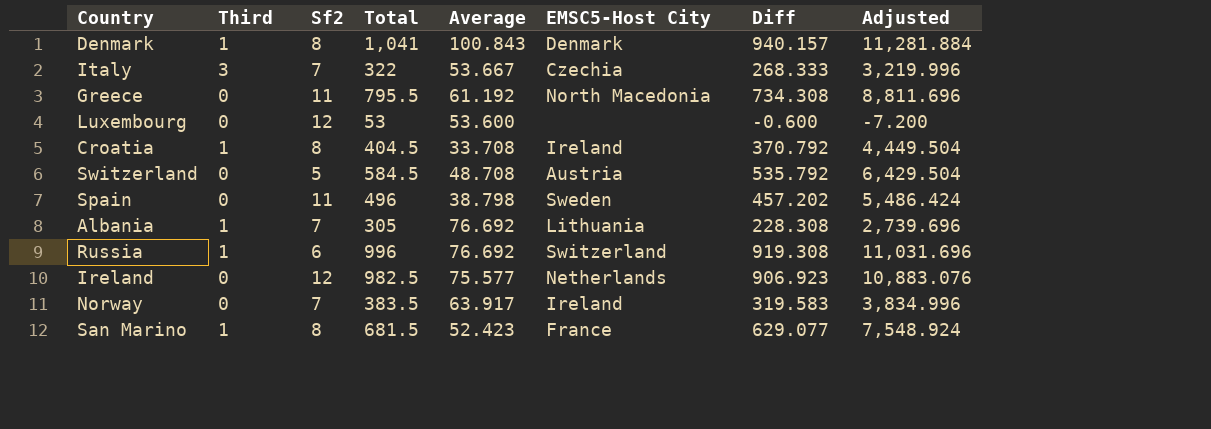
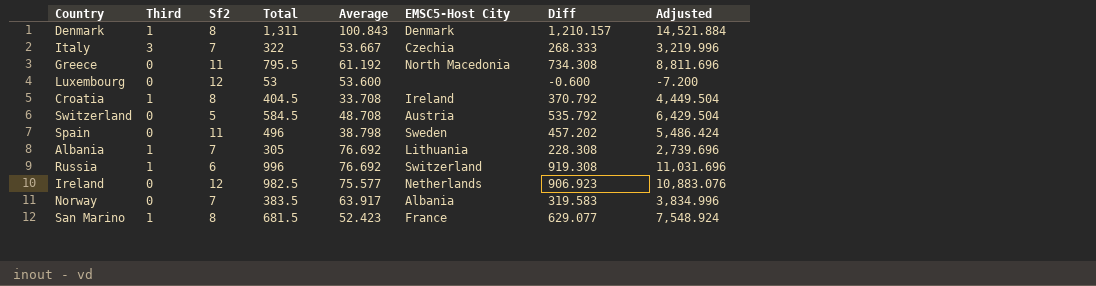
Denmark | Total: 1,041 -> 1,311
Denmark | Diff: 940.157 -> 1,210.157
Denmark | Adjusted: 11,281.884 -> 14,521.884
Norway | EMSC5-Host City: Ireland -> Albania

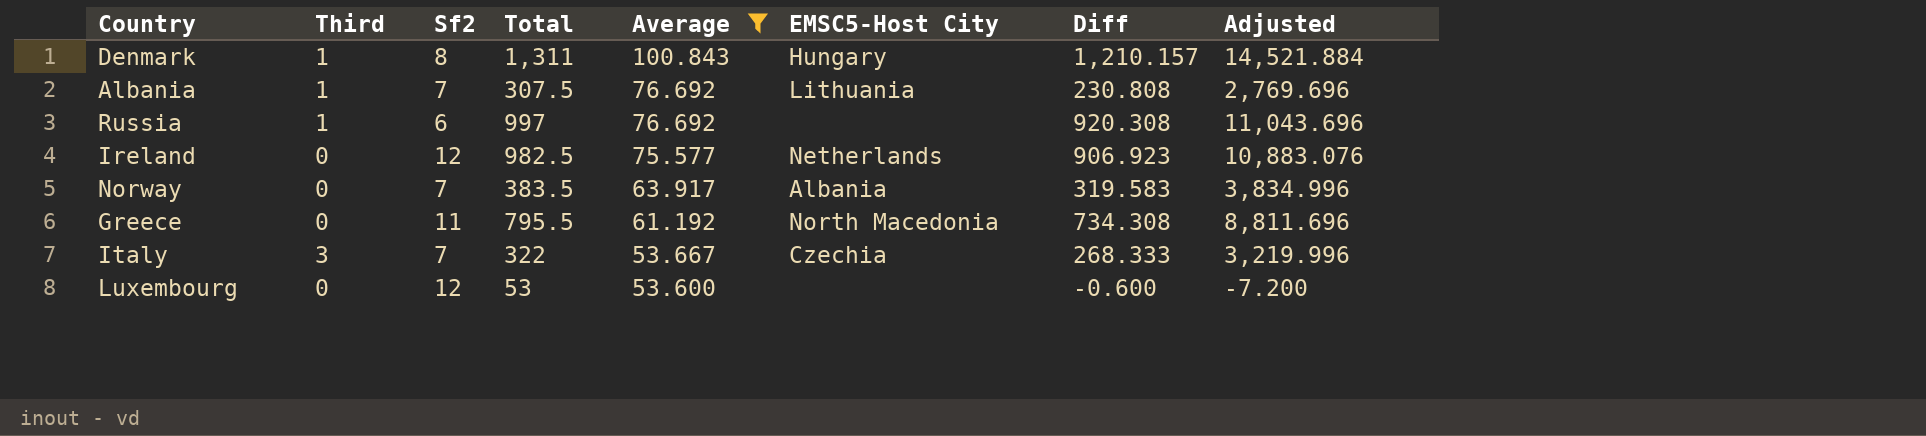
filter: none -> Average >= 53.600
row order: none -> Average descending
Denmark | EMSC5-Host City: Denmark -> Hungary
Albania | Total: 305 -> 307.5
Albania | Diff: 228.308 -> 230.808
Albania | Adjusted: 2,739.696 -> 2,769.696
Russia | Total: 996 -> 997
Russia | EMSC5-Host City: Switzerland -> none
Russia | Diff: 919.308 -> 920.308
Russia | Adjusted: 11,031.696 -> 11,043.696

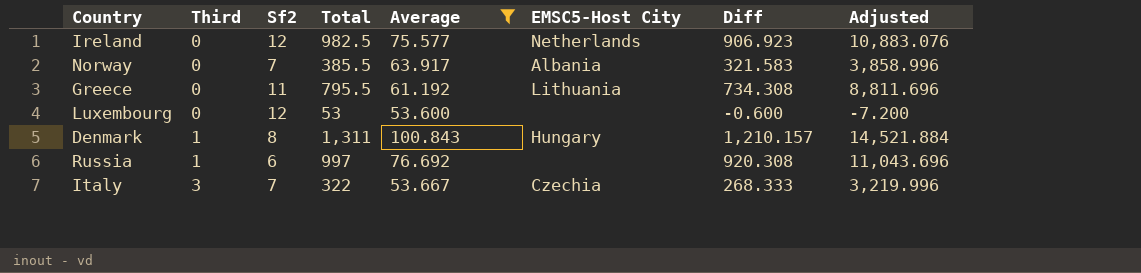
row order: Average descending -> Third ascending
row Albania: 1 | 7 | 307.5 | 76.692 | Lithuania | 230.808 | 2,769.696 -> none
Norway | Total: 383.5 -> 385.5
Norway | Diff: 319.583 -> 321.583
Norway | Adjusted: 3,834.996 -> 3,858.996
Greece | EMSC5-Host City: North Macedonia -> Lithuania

▶ _What is being asked_: Only an exact copy of the lines from the one with "row order: none -> Average descending" through the last line of the data above is wanted, and no pictures.

▶ _Problem solution_:
row order: none -> Average descending
Denmark | EMSC5-Host City: Denmark -> Hungary
Albania | Total: 305 -> 307.5
Albania | Diff: 228.308 -> 230.808
Albania | Adjusted: 2,739.696 -> 2,769.696
Russia | Total: 996 -> 997
Russia | EMSC5-Host City: Switzerland -> none
Russia | Diff: 919.308 -> 920.308
Russia | Adjusted: 11,031.696 -> 11,043.696

row order: Average descending -> Third ascending
row Albania: 1 | 7 | 307.5 | 76.692 | Lithuania | 230.808 | 2,769.696 -> none
Norway | Total: 383.5 -> 385.5
Norway | Diff: 319.583 -> 321.583
Norway | Adjusted: 3,834.996 -> 3,858.996
Greece | EMSC5-Host City: North Macedonia -> Lithuania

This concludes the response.